The DSA takes a layered approach to regulation. Whilst the most basic obligations under the DSA apply to all online intermediary service providers, additional obligations apply to providers in other categories, with the heaviest regulation applying to very large online platforms ("VLOPs") and very large online service engines ("VLOSEs"). To understand the full scope of their responsibilities and liabilities under the DSA, intermediary service providers will need to determine which category they belong to.

The four categories are:

(1) Intermediary service providers are online services which consist of either a "mere conduit" service, a "caching" service; or a "hosting" service. Examples include online search engines, wireless local area networks, cloud infrastructure services, or content delivery networks.

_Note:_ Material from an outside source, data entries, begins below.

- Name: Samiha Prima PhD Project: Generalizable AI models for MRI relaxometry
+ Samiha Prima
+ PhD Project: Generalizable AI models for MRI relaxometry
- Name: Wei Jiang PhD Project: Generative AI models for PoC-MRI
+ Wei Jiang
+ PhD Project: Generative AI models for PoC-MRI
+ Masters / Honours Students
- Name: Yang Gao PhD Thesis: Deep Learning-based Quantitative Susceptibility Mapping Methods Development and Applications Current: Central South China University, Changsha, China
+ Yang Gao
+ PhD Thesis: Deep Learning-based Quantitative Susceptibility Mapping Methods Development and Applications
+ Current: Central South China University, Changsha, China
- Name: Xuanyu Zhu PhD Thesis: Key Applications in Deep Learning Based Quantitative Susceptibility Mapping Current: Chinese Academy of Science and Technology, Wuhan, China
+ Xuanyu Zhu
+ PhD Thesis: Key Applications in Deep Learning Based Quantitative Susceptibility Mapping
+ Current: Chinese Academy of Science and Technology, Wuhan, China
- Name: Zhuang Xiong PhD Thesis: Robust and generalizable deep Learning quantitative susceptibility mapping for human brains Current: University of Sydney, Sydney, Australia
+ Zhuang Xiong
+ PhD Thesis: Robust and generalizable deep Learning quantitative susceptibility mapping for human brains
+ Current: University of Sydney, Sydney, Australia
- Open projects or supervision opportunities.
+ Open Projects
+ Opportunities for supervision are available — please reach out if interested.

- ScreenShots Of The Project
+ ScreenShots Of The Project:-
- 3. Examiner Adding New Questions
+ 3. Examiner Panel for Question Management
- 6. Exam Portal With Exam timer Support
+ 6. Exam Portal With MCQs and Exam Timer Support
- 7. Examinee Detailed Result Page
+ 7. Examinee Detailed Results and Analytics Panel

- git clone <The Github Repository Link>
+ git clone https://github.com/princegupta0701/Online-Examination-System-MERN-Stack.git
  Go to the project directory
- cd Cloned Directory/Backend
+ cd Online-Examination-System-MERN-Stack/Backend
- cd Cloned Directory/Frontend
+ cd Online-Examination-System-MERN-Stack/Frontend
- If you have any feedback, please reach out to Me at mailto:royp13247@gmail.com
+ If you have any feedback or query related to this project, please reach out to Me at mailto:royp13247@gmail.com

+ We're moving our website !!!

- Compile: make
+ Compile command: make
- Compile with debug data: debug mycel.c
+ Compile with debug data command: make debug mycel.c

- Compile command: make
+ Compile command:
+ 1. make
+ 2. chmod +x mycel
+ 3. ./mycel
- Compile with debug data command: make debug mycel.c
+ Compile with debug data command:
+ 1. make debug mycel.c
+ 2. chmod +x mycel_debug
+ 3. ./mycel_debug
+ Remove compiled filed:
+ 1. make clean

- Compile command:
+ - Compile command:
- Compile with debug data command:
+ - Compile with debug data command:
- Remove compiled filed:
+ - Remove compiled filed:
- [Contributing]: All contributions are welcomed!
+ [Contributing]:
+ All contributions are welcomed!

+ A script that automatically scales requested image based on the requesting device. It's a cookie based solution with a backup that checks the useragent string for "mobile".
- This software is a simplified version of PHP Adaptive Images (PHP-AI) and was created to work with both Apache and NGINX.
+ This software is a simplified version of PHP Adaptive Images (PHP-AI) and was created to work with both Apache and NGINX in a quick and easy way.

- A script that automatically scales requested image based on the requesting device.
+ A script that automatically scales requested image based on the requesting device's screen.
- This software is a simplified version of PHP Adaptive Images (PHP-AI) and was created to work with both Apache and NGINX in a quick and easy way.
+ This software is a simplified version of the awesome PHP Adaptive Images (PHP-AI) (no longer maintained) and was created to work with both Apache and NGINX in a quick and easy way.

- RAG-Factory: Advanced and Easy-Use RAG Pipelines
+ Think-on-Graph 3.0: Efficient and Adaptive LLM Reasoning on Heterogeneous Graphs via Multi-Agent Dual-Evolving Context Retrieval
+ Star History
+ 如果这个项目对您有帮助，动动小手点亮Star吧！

(2) Hosting services are intermediary service providers who store information at the request of the service user. Examples include cloud services and services enabling sharing information and content online, including file storage and sharing.

(3) Online Platforms are hosting services which also disseminate the information they store to the public at the user's request. Examples include social media platforms, message boards, app stores, online forums, metaverse platforms, online marketplaces and travel and accommodation platforms.

(4) (a) VLOPs are online platforms having more than 45 million active monthly users in the EU (representing 10% of the population of the EU).

(4) (b) VLOSEs are online search engines having more than 45 million active monthly users in the EU (representing 10% of the population of the EU).

What is the territorial scope of the DSA?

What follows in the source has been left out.